## ASSIGNMENT
Pull every line of the entries that has the word "engineering".

## DATA EXCERPTS

%%

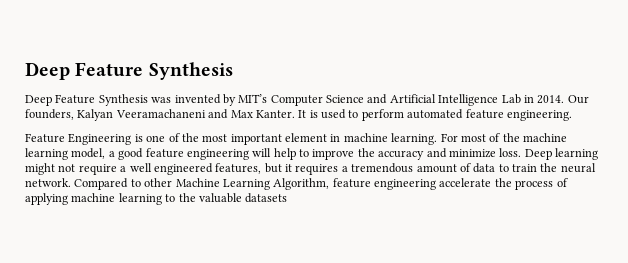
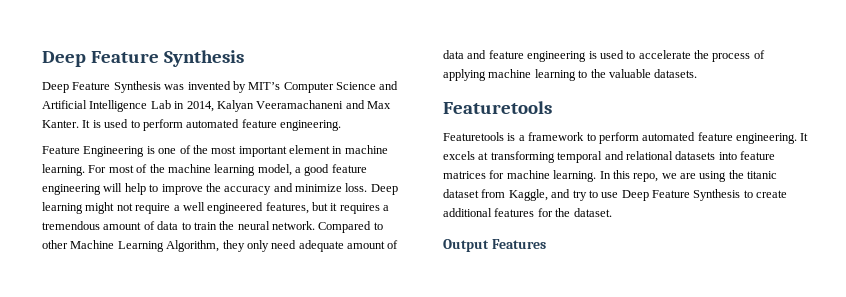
[537,95,589,104] [25,109,74,120] 2014. Our founders, -> [186,101,214,112] 2014,
[332,178,436,190] feature engineering -> [222,240,399,252] [443,50,636,62] they only need adequate amount of data and feature engineering is used to
[245,193,288,203] datasets -> [654,69,698,78] [443,101,552,114] [443,132,809,144] [443,151,775,163] [443,170,778,182] [443,189,788,201] [443,208,612,217] [443,239,546,252] datasets. // Featuretools // Featuretools is a framework to perform automated feature engineering. It excels at transforming temporal and relational datasets into feature matrices for machine learning. In this repo, we are using the titanic dataset from Kaggle, and try to use Deep Feature Synthesis to create additional features for the dataset. // Output Features

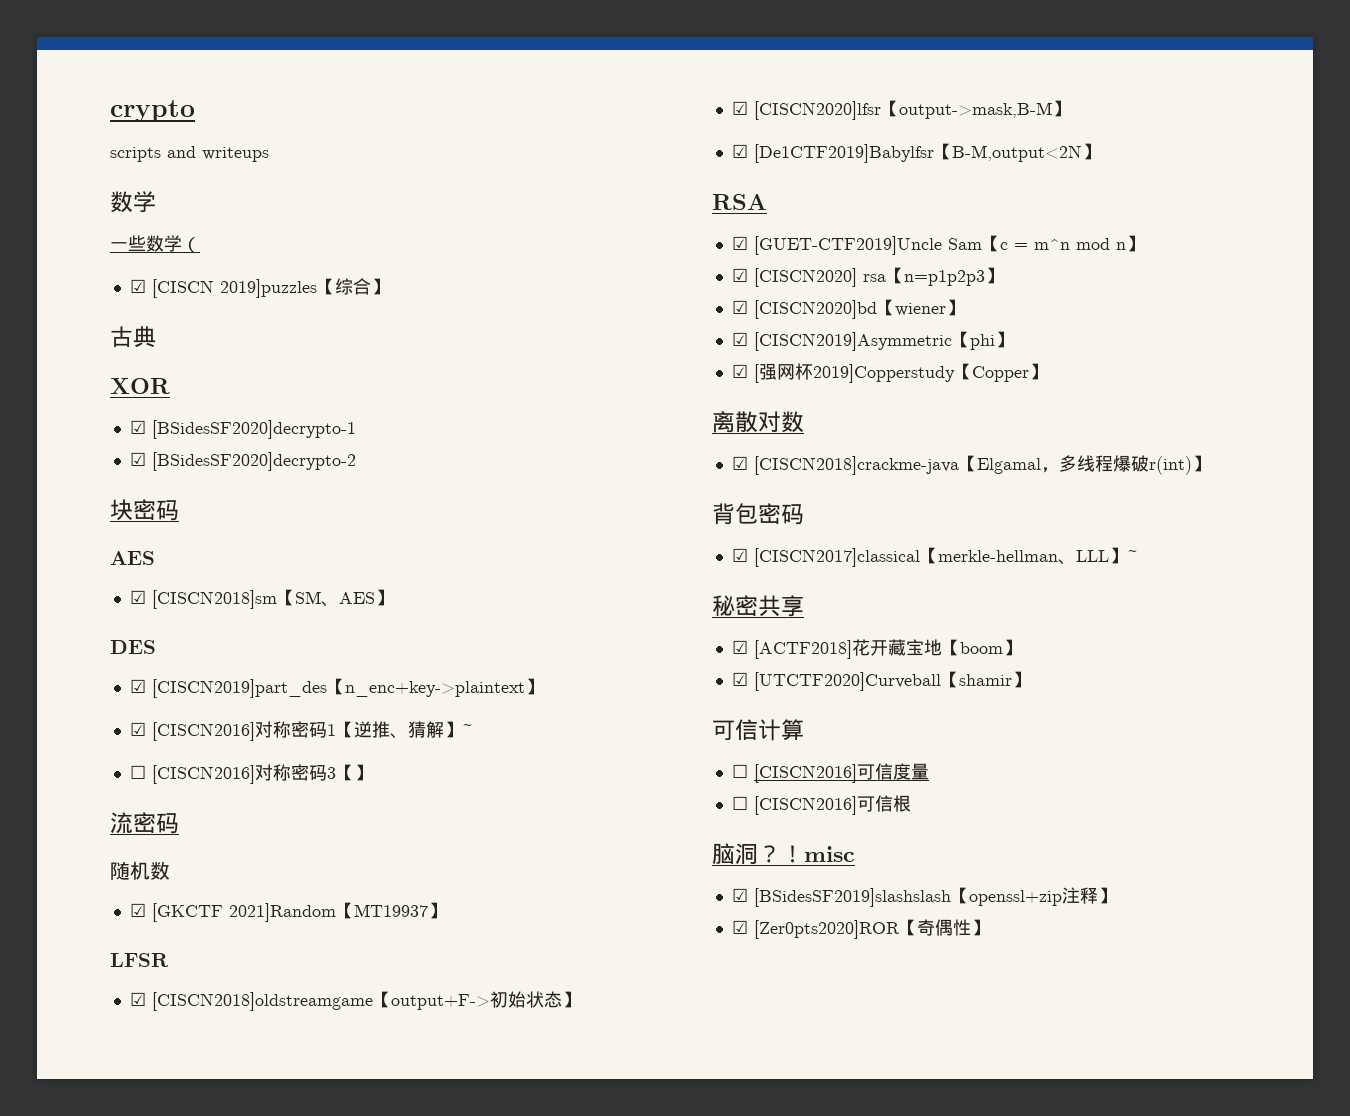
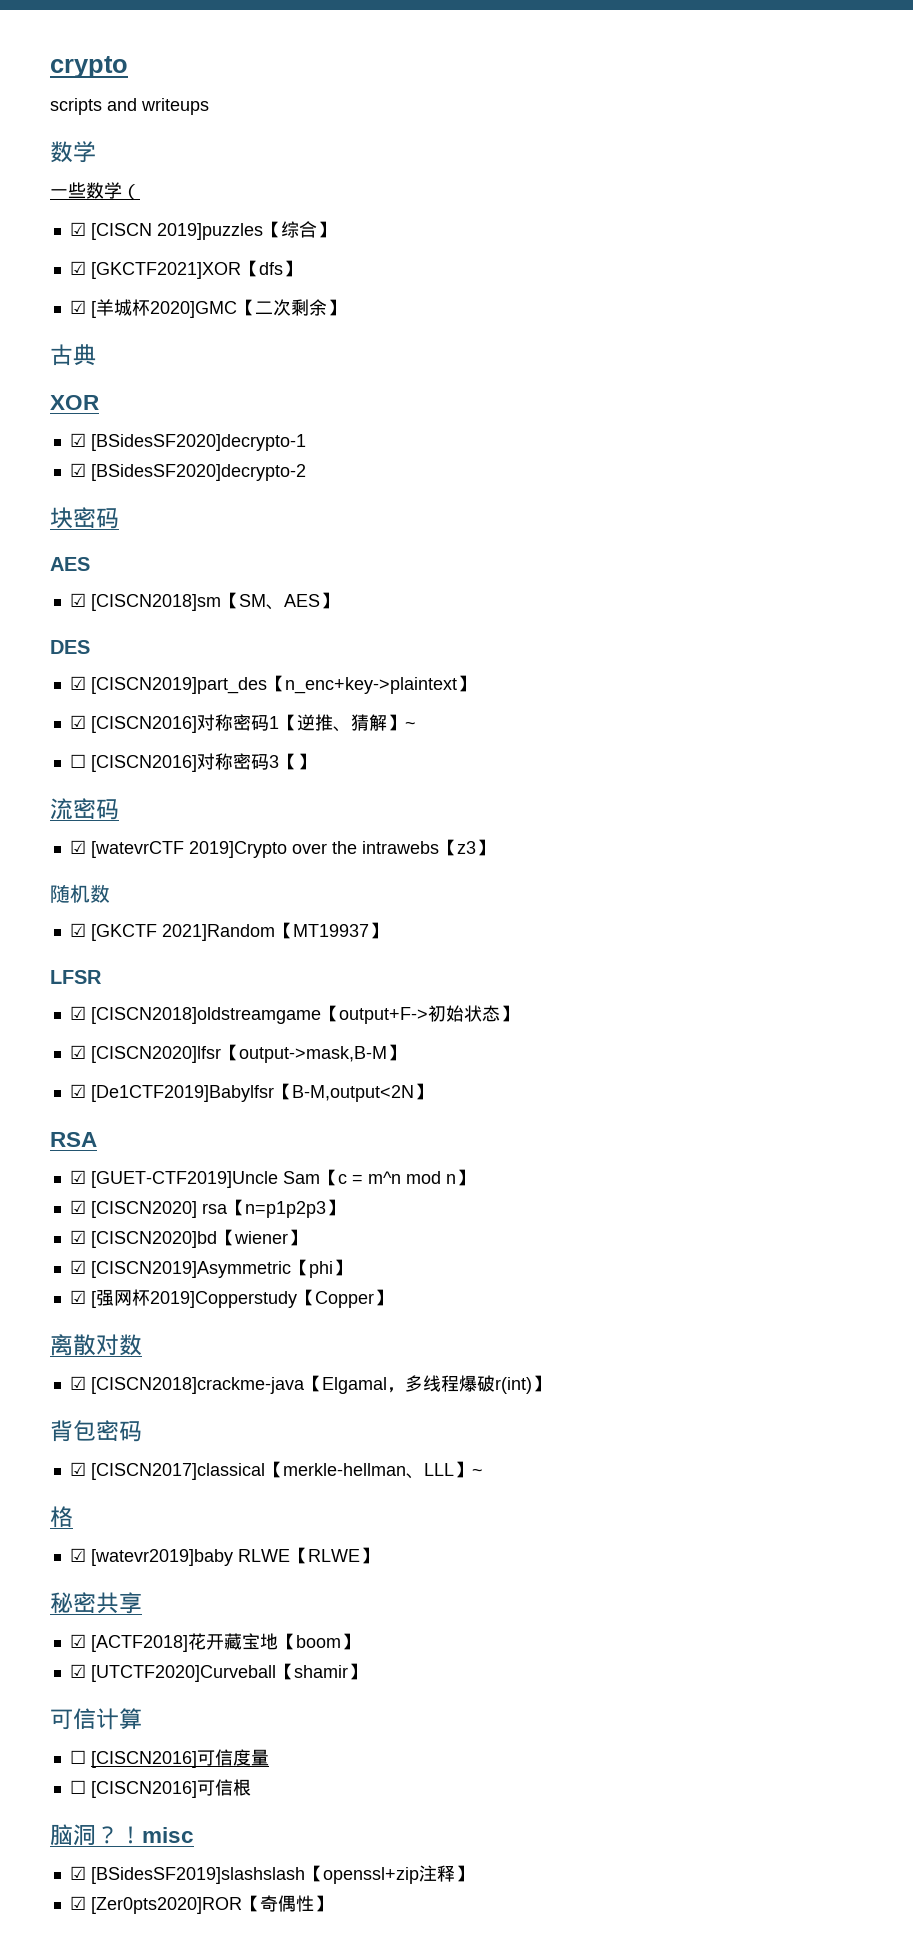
(389, 286) none -> [69,260,301,279] [69,299,345,318] // ☑ [GKCTF2021]XOR【dfs】 // ☑ [羊城杯2020]GMC【二次剩余】
(179, 823) none -> [69,839,494,858] // ☑ [watevrCTF 2019]Crypto over the intrawebs【z3】
(1138, 556) none -> [50,1506,73,1528] [69,1547,378,1566] // 格 // ☑ [watevr2019]baby RLWE【RLWE】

%%

## YOUR RESPONSE
[332,178,436,190] feature engineering -> [222,240,399,252] [443,50,636,62] they only need adequate amount of data and feature engineering is used to
[245,193,288,203] datasets -> [654,69,698,78] [443,101,552,114] [443,132,809,144] [443,151,775,163] [443,170,778,182] [443,189,788,201] [443,208,612,217] [443,239,546,252] datasets. // Featuretools // Featuretools is a framework to perform automated feature engineering. It excels at transforming temporal and relational datasets into feature matrices for machine learning. In this repo, we are using the titanic dataset from Kaggle, and try to use Deep Feature Synthesis to create additional features for the dataset. // Output Features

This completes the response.